#229 Client side jmx && dtm

David Jencks
JBossTX (1)
David Jencks

I've implemented jboss using a client side mbean server. I'm
using it for the infrastructure for transaction transport for
distributed transactions.

To get the jboss mbean server for your jvm, call
org.jboss.system.client.Client.getMBeanServer. If you are in a
server, you will get that mbean server: if you are on a client, it will
start a server if necessary, and return it.

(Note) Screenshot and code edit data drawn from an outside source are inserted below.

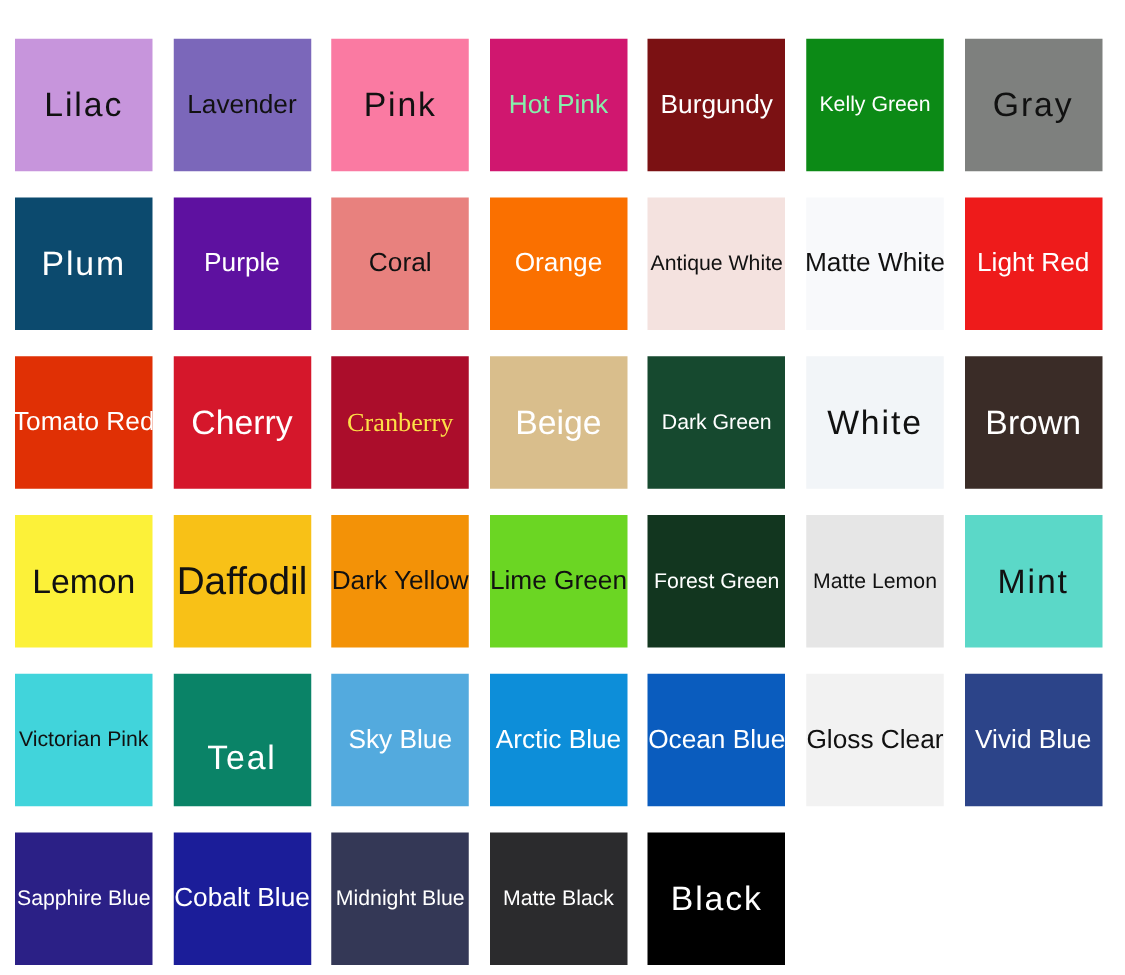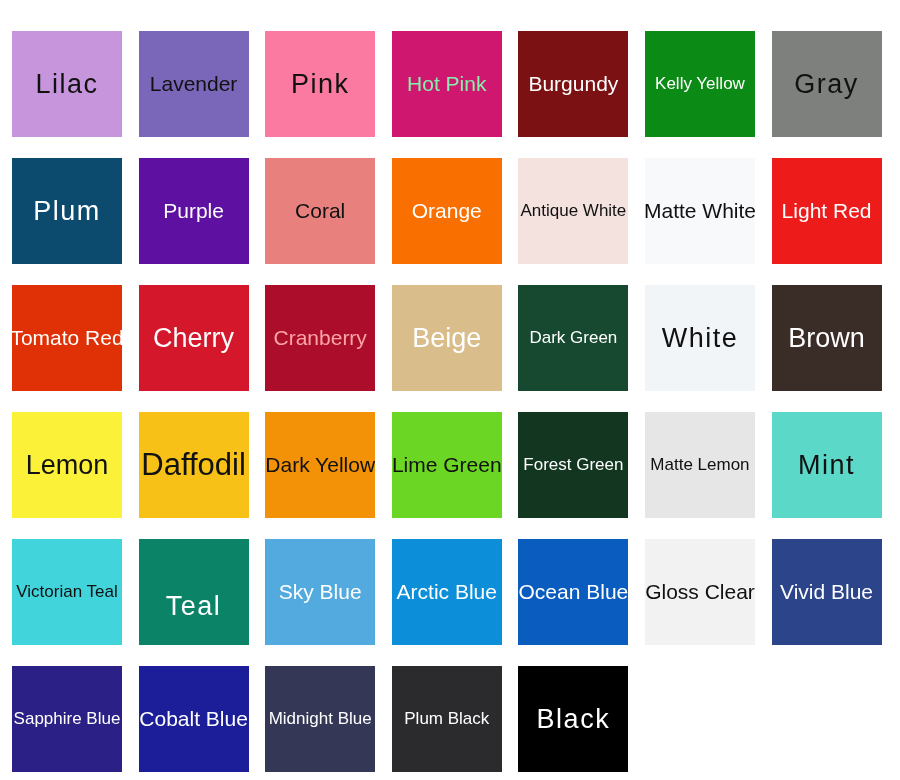"Kelly Yellow" span.swatch-label { text: Yellow -> Green }
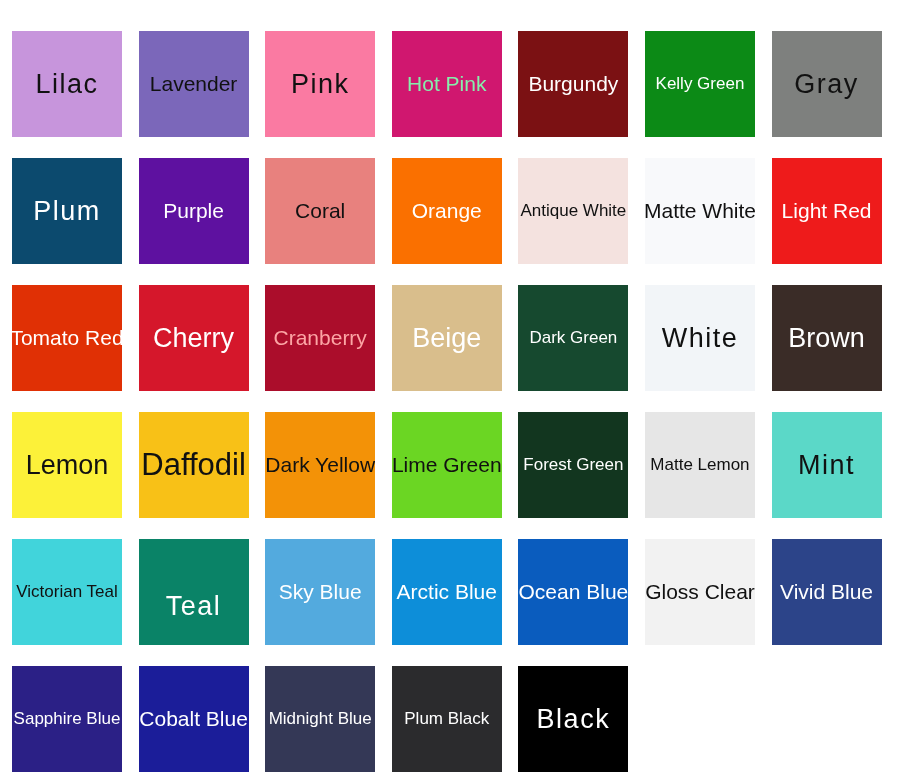"Cranberry" span.swatch-label { color: #fca5a5 -> #fde047; font-family: none -> Liberation Serif, serif }
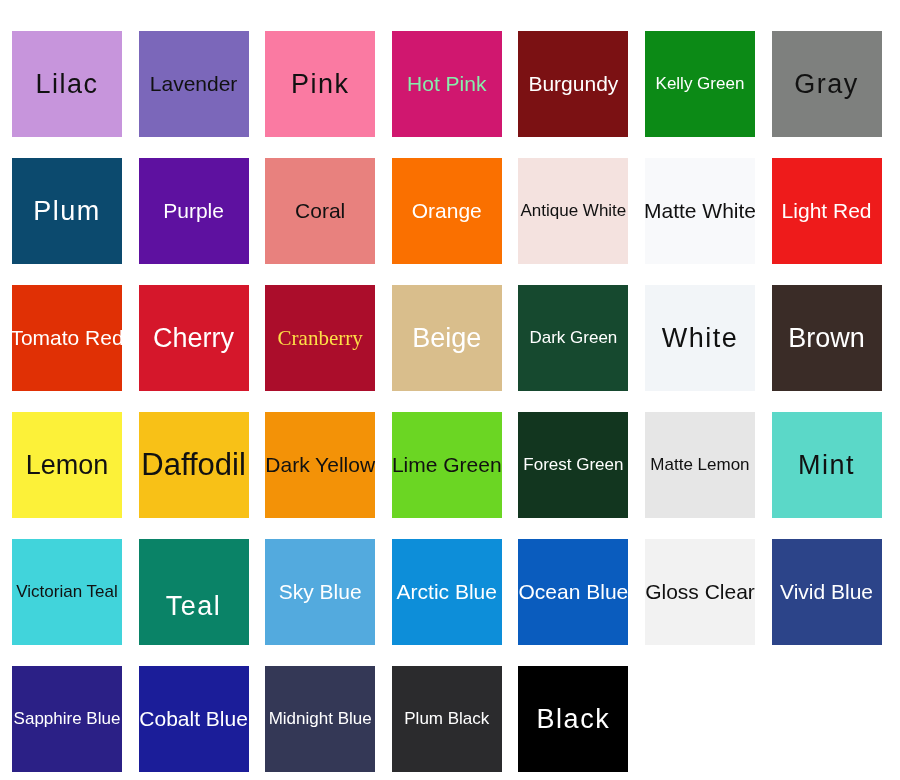"Victorian Teal" span.swatch-label { text: Teal -> Pink }
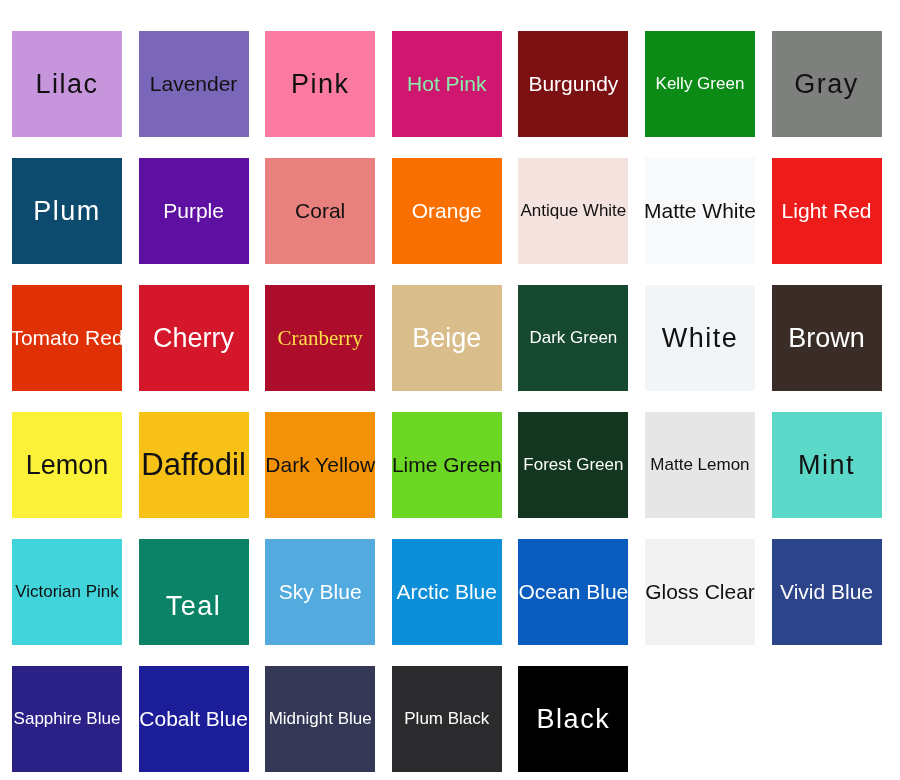"Plum Black" span.swatch-label { text: Plum -> Matte }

An example of setting up mbeans in the client side mbean server
is in org.jboss.invocation.trunk.client.ClientSetup. This creates
the mbeans, sets up their dependencies, and creates and starts
them. This is equivalent to what the jboss mbean deployment
framework does.

The mbeans consist of several components for the TrunkInvoker
client side, eliminating the need for static references, and several
components that comprise a new client side UserTransaction
implementation. This UserTransaction implementation has a
simplified TransactionManager and Transaction that can handle
only one branch of a transaction, but work based on xids. The
transaction propagation to the server is based on exposing the
invoker as an XAResource, to get the xid from the transaction: the
xid then travels with the invocation and is imported using the jca
1.5 Work contracts. The prepare/commit/rollback/recover method
calls are also now sent over the trunk invoker.

This framework is designed so that when the client side of the
trunk invoker is on another jboss instance the transaction
manager will treat the trunk invoker as just another xaresource,
thus providing at long last distributed transactions in jboss.

Some parts of this implementation are somewhat sketchy and
untested: in particular the exception handling in the client side
transaction manager is not finished.